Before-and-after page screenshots
____________________

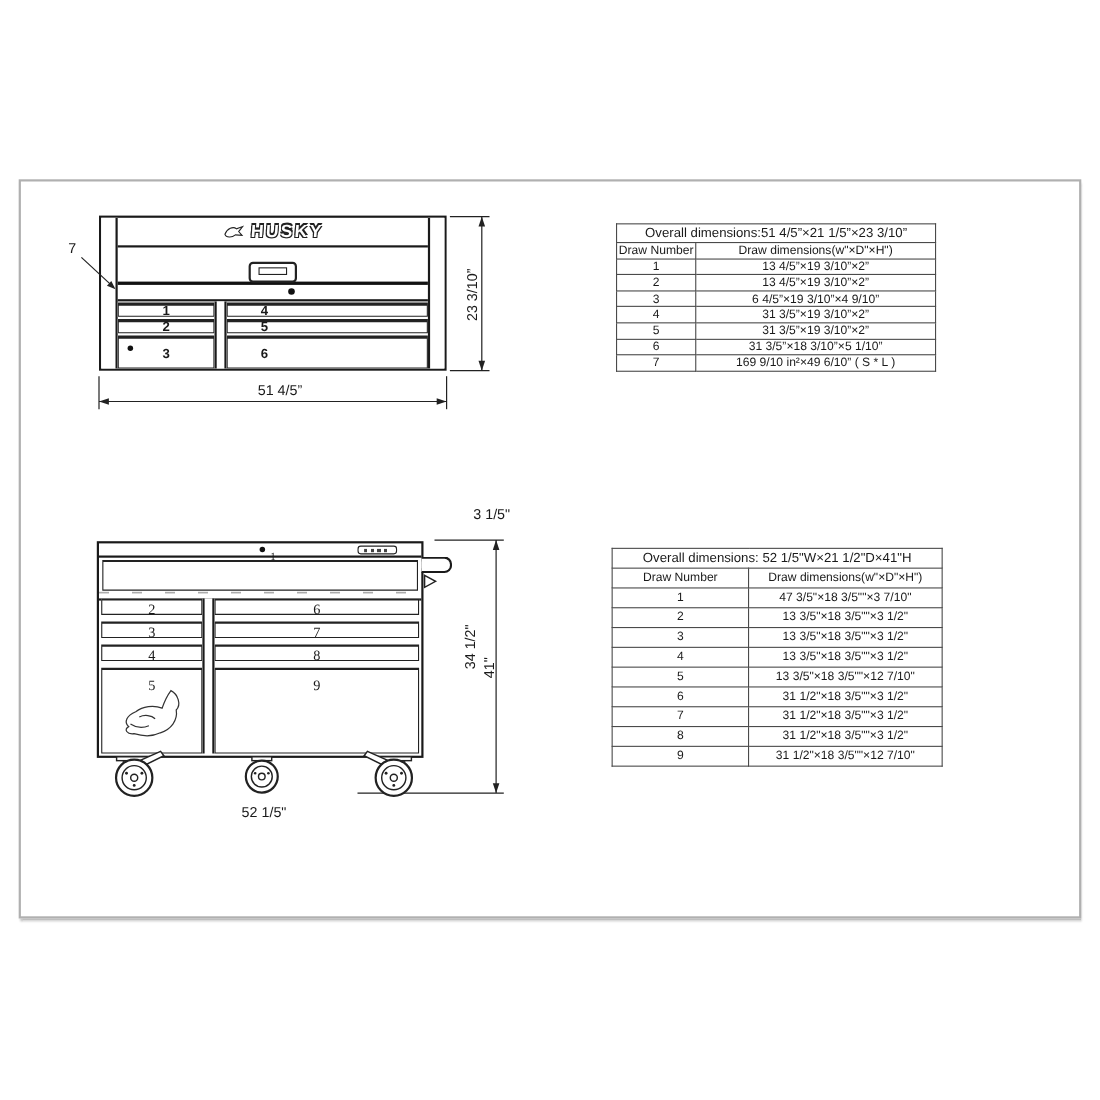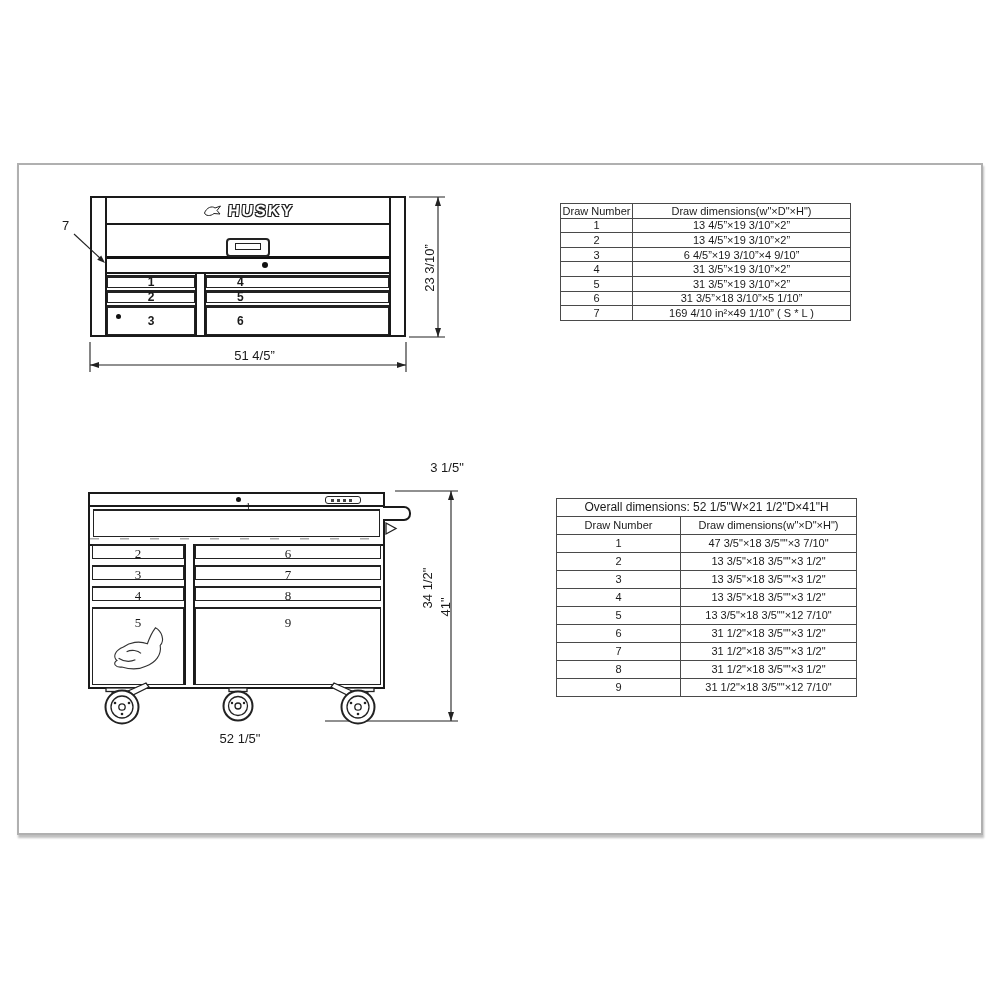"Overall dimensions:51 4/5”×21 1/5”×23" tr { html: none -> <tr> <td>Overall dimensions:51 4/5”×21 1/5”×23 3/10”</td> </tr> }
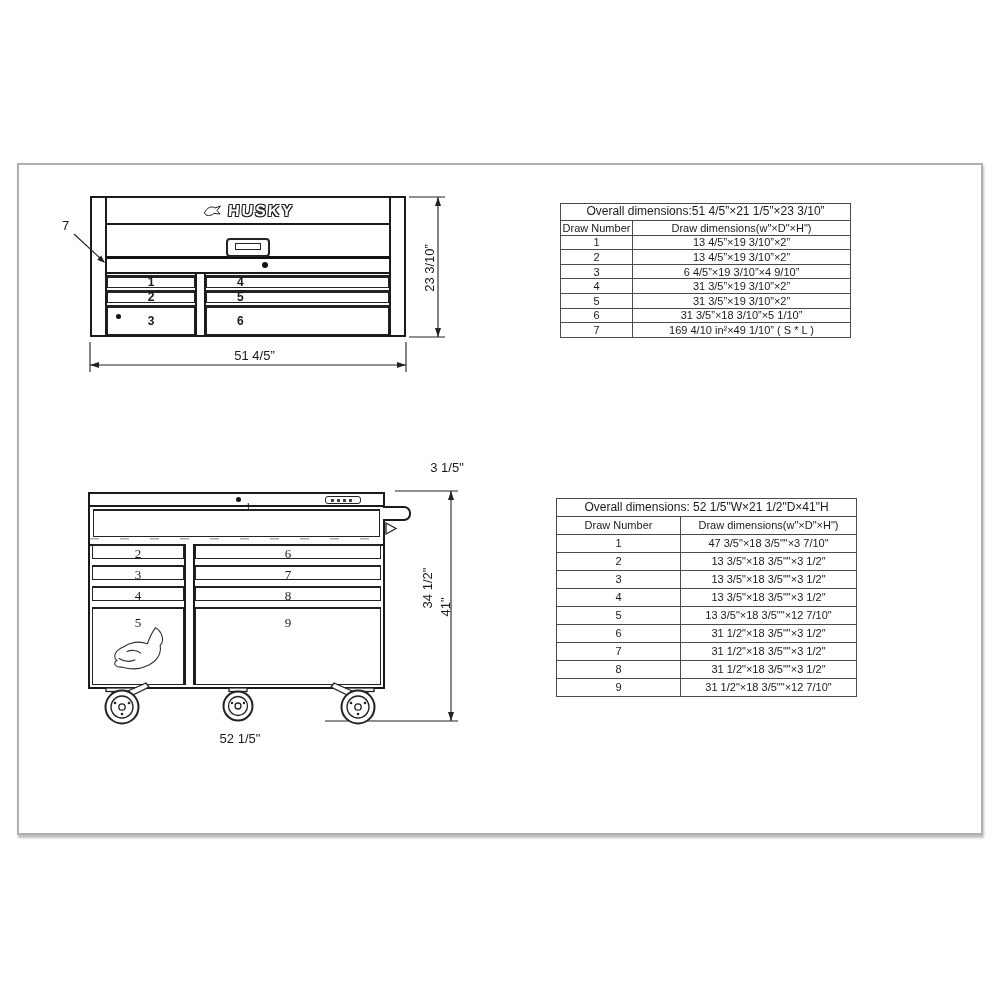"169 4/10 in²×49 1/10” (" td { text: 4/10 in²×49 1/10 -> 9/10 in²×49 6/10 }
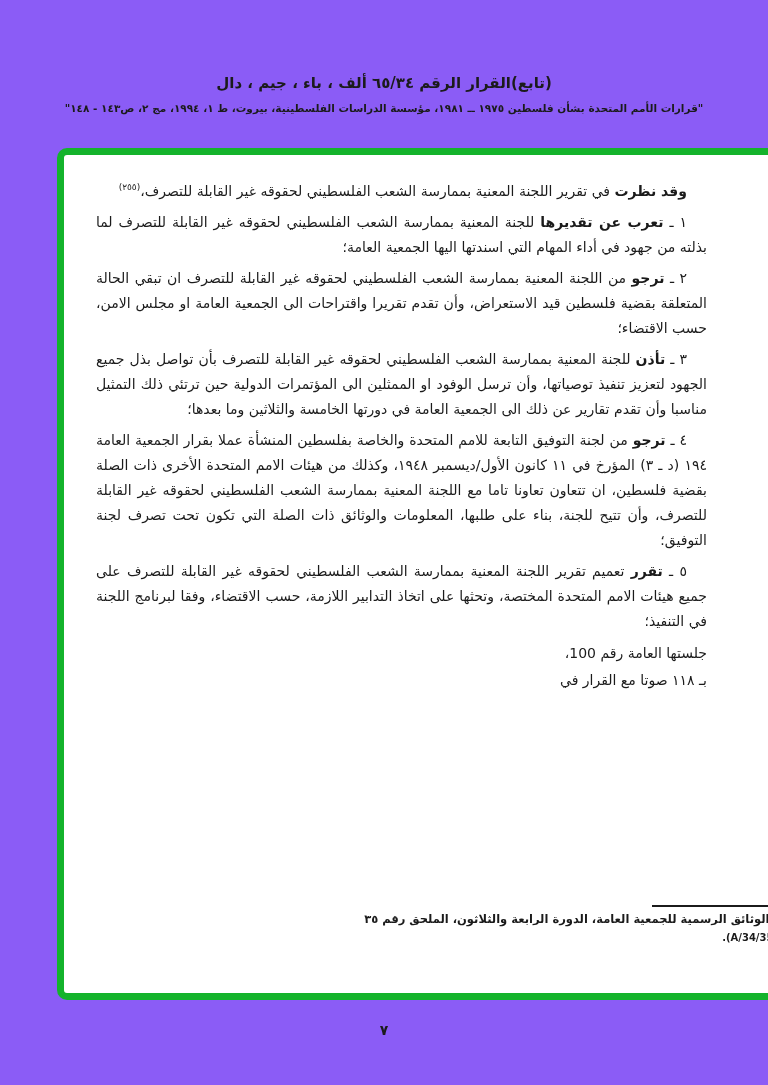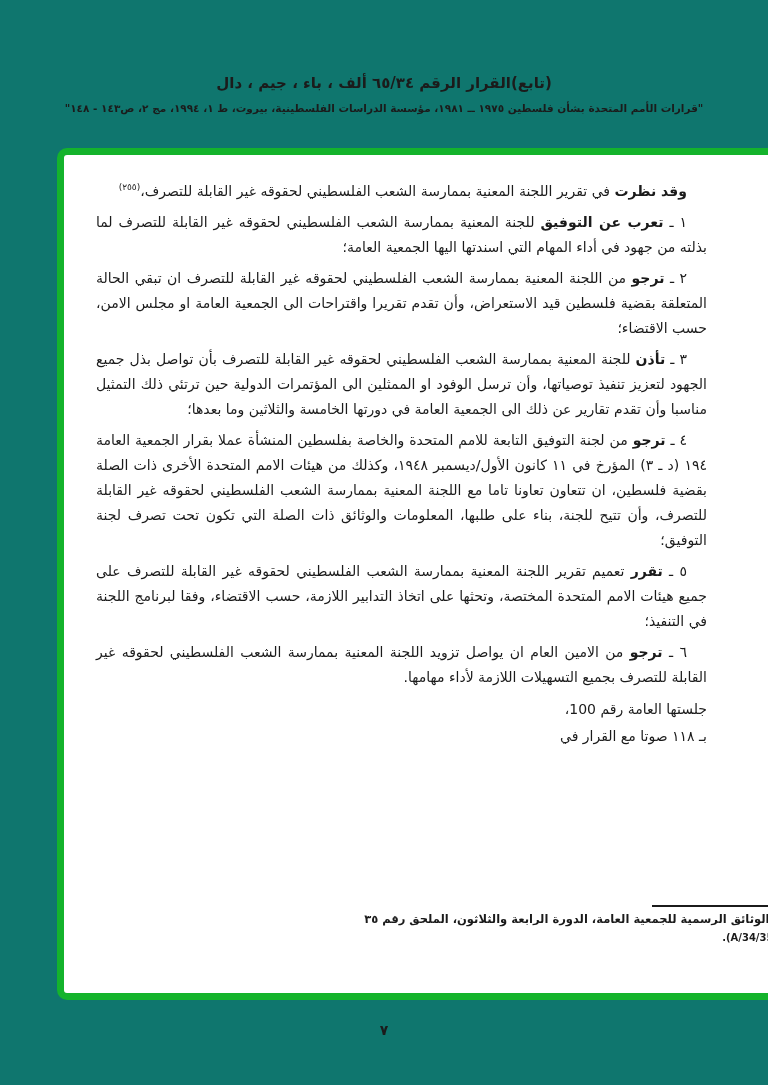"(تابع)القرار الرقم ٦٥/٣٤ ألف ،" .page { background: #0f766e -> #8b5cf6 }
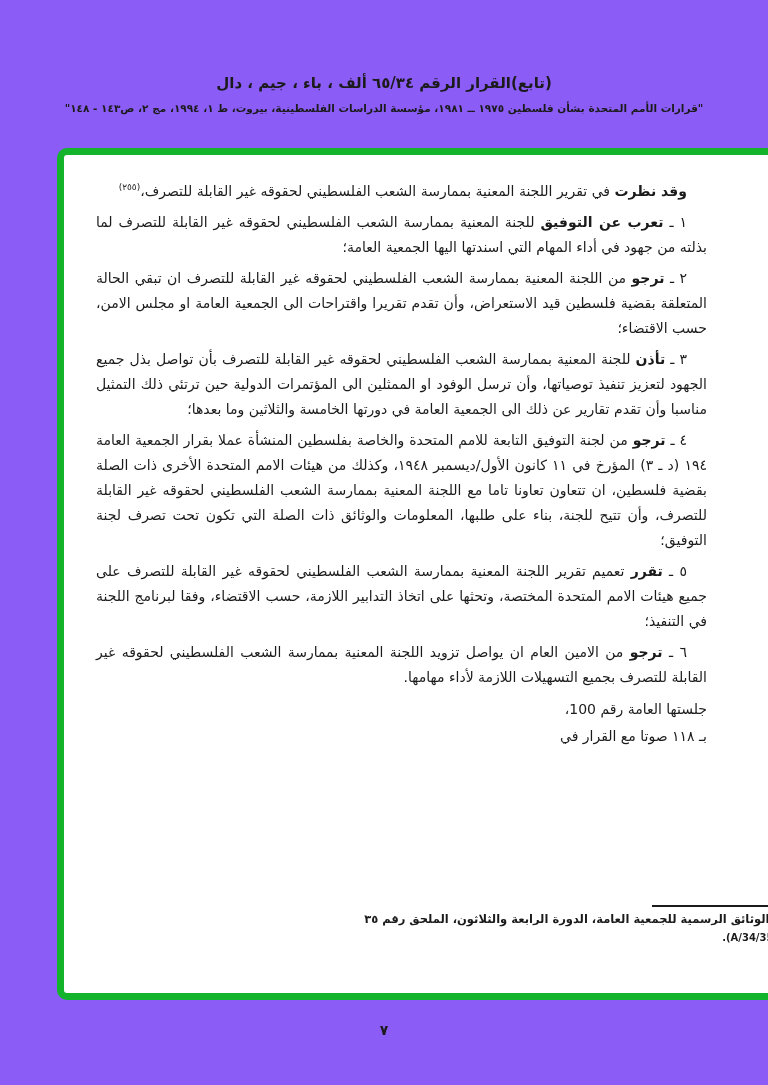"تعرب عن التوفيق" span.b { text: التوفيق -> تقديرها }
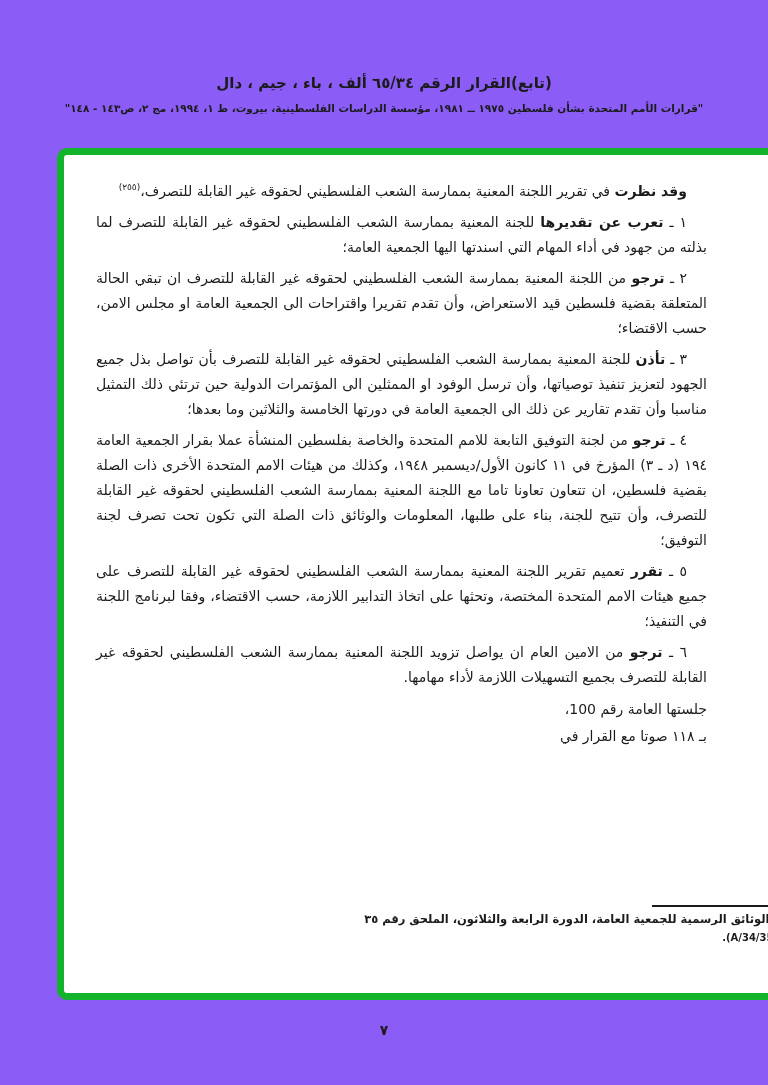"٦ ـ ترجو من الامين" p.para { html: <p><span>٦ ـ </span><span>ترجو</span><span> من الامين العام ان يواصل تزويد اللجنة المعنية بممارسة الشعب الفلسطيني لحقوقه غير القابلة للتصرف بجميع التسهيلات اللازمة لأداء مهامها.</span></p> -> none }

____________________

▶ **Brief**
Retype the data above verbatim, minus images.

▶ **Exercise answer**
"Overall dimensions:51 4/5”×21 1/5”×23" tr { html: none -> <tr> <td>Overall dimensions:51 4/5”×21 1/5”×23 3/10”</td> </tr> }
"169 4/10 in²×49 1/10” (" td { text: 4/10 in²×49 1/10 -> 9/10 in²×49 6/10 }
"(تابع)القرار الرقم ٦٥/٣٤ ألف ،" .page { background: #0f766e -> #8b5cf6 }
"تعرب عن التوفيق" span.b { text: التوفيق -> تقديرها }
"٦ ـ ترجو من الامين" p.para { html: <p><span>٦ ـ </span><span>ترجو</span><span> من الامين العام ان يواصل تزويد اللجنة المعنية بممارسة الشعب الفلسطيني لحقوقه غير القابلة للتصرف بجميع التسهيلات اللازمة لأداء مهامها.</span></p> -> none }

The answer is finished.